London Town by I. K. Watson

London Town by I. K. Watson

Author:I. K. Watson [Watson, Ian K.]
Language: eng
Format: epub
ISBN: 978-1-84982
Publisher: M P Publishing Limited
Published: 2011-02-15T00:00:00+00:00


Chapter 18

Nothing changed. Behind her battledress of patchwork netting and sandbags, gun emplacements and Ministry of Home Security posters, the city’s nakedness exposed a comforting familiarity, its great buildings and institutions a fortress. Tom Smith felt good to be back, excited even, but this affection was tinged with sadness as though his today was perfect, his tomorrow uncertain, for while he knew that nothing changed, he also knew that nothing would ever be the same.

The unchanging river moved heavily beneath him and he breathed in the memory of the docks, the spices and the fruits, the fish and the dank, musty smell of oil. The grey water reflected the galvanized sky; the barges, moored for the night, moved sluggishly, beating a tired time to the river’s heavy heart. The cranes and jibs, secured in their loop-holes, crazy patterns against the sky, strange silent statements of a commerce that went on; and the abandoned quays seemed somehow fragile, while the swelling tide lapped so slowly against the ancient stanchions.

He wanted the feeling to last, this heady mix of euphoria and apprehension; he wanted his city to wash over him and cleanse his darker thoughts. He’d made it! He was home!

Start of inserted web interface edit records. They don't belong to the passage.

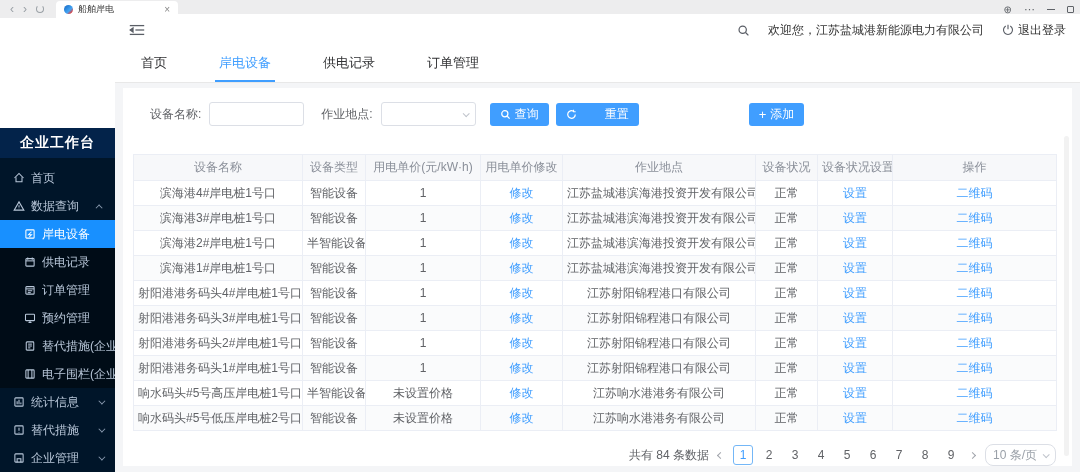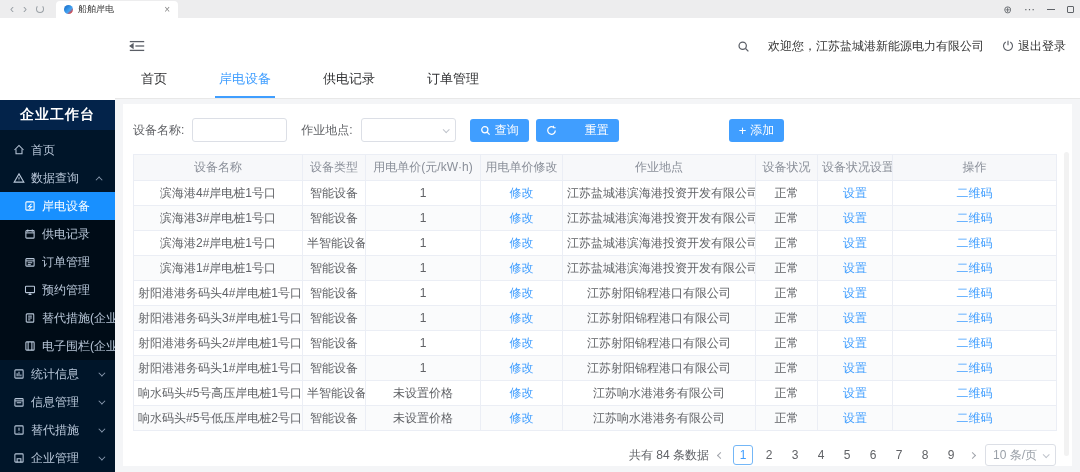"设备名称:" .filter-row label { margin-left: none -> 17px }
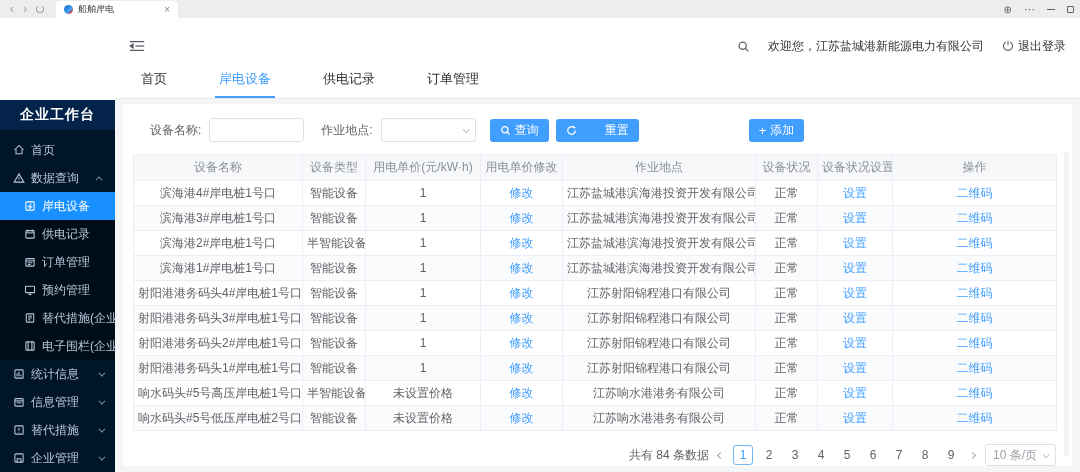"设备名称" table.grid { margin-top: 12px -> 28px }
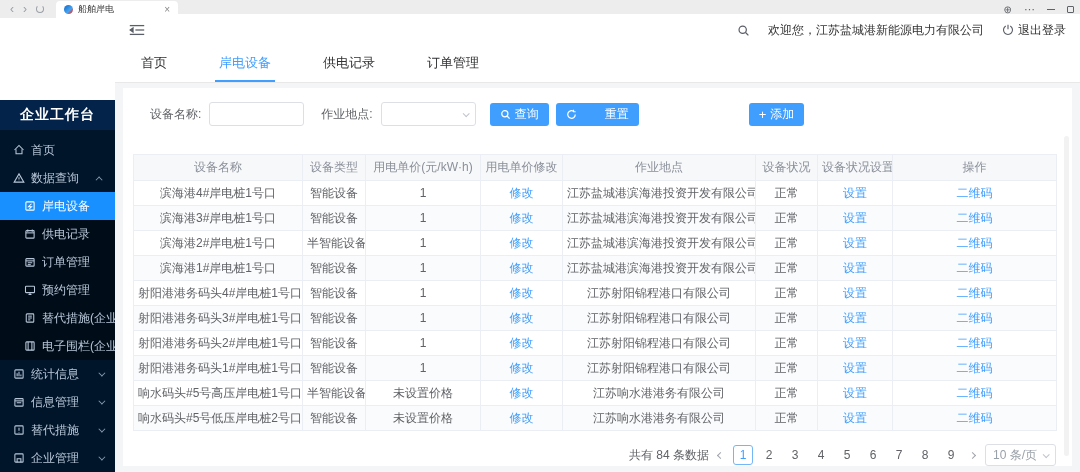"信息管理" div.menu-item { html: <div> <svg> <rect></rect> <path></path> <path></path> </svg> <span>信息管理</span> <span></span> </div> -> none }
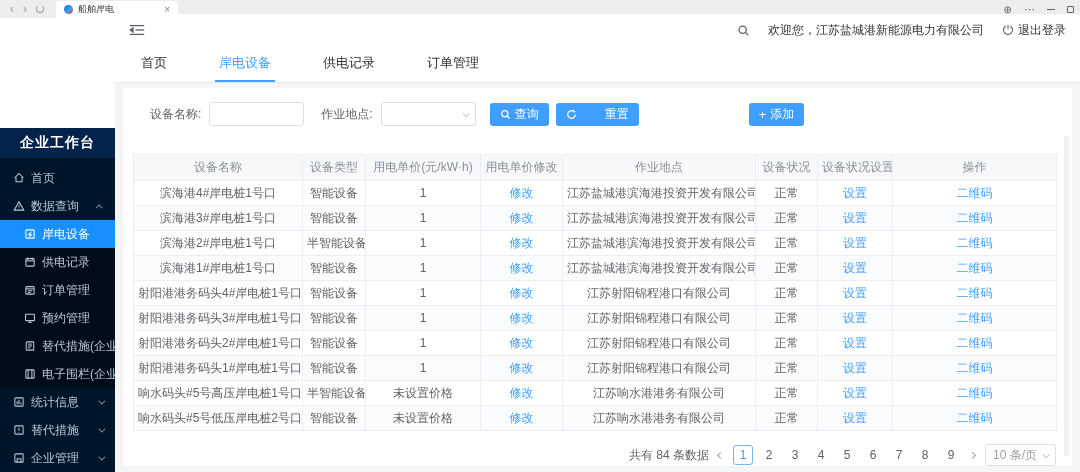"10 条/页" .page-size { border-radius: 3px -> 8px }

A train clattered by into the station and a tram’s warning bells rang out. A convoy of military trucks overtook him and he gave a half-hearted wave to the drivers. The buff and green jigsaw slipped across the plate glass rectangles of the shop fronts, the windows themselves criss-crossed with brown tape. A policeman on a noisy motorcycle escorted them, his steel helmet and gasmask strapped to his back. The station, its entrances and the square beyond were packed with people, khaki and green and two shades of blue, kitbags and packs and suitcases, luggage piled high and ribbons on summer bonnets fluttering in the breeze. There was chatter, and laughter, and brave goodbyes, and loudspeaker messages, and a steam train screaming above it all. The city was swamped in squaddies wasting their time, faraway from home, suddenly free from the soul-destroying fatigues, the square-bashing, and the polishing of brasses. In this state of enforced suspension, their forty-eight hour passes tucked safely in their tunics, they drifted through the city in a state of uncertainty, wayfarers, displaced, trying to keep out of trouble but finding the endless regulations, both military and civilian, impossible to live with. It was a disorientating time with the front lines over there, somewhere, and the home front totally bemused. Tom moved across the crowded square past the fountains and the lions and the pigeons. He kept his gaze off Nelson, boarded up in any case, and the souvenir and seed sellers, and made his way past the sandbagged National. He wandered into the other square and on down to the Circus and recalled telling Maureen Devine that any couple that held hands in front of Eros would love each other forever. He smiled when he saw that the winged archer had flown. This was no time or place for the God of Love.